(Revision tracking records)
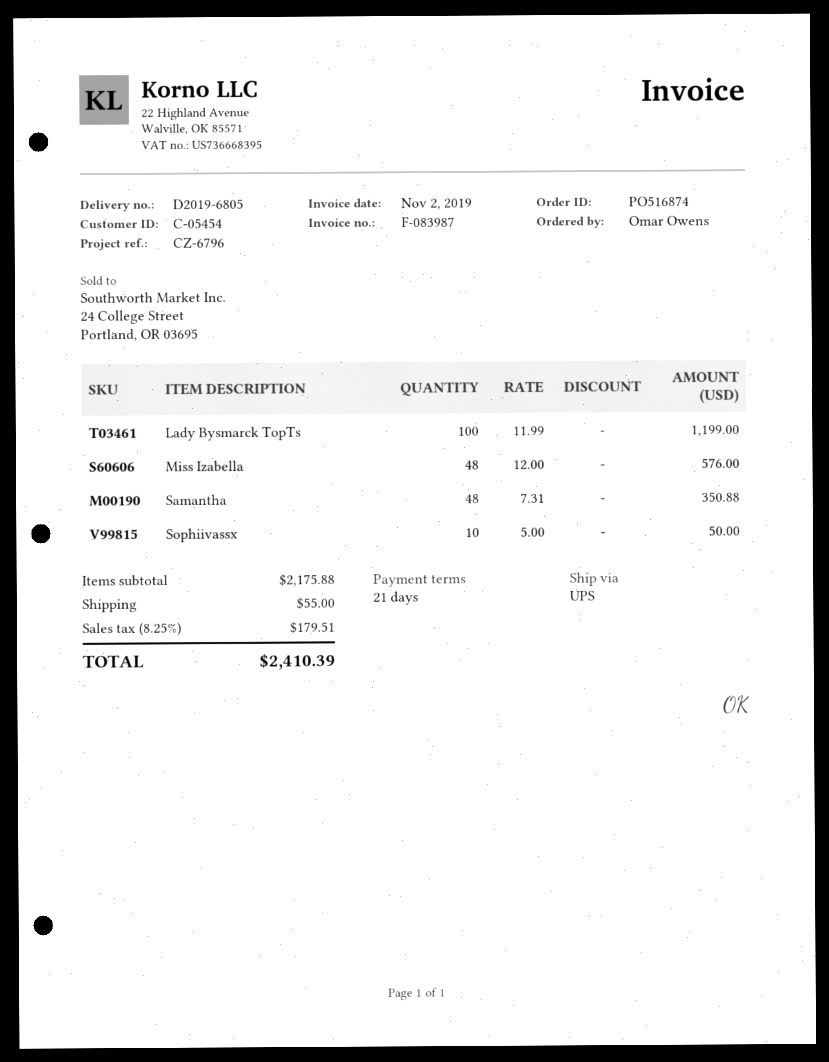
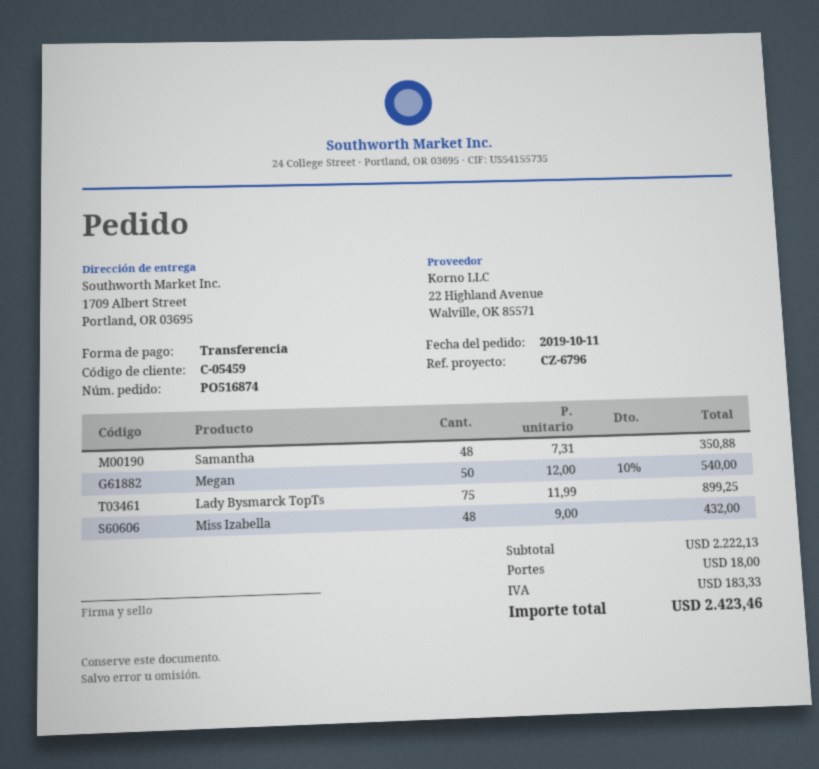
customer number: C-05454 -> C-05459
Lady Bysmarck TopTs: 100 x 11.99 = 1199.00 -> 75 x 11.99 = 899.25
Miss Izabella: 48 x 12.00 = 576.00 -> 48 x 9.00 = 432.00
Sophiivassx: 10 x 5.00 = 50.00 -> none
Megan: none -> 50 x 12.00 - 10% = 540.00
subtotal: 2175.88 -> 2222.13
shipping: 55.00 -> 18.00
tax: 179.51 -> 183.33
total: 2410.39 -> 2423.46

What you will do
Every entry above needs to be duplicated exactly, without its images.

Response
customer number: C-05454 -> C-05459
Lady Bysmarck TopTs: 100 x 11.99 = 1199.00 -> 75 x 11.99 = 899.25
Miss Izabella: 48 x 12.00 = 576.00 -> 48 x 9.00 = 432.00
Sophiivassx: 10 x 5.00 = 50.00 -> none
Megan: none -> 50 x 12.00 - 10% = 540.00
subtotal: 2175.88 -> 2222.13
shipping: 55.00 -> 18.00
tax: 179.51 -> 183.33
total: 2410.39 -> 2423.46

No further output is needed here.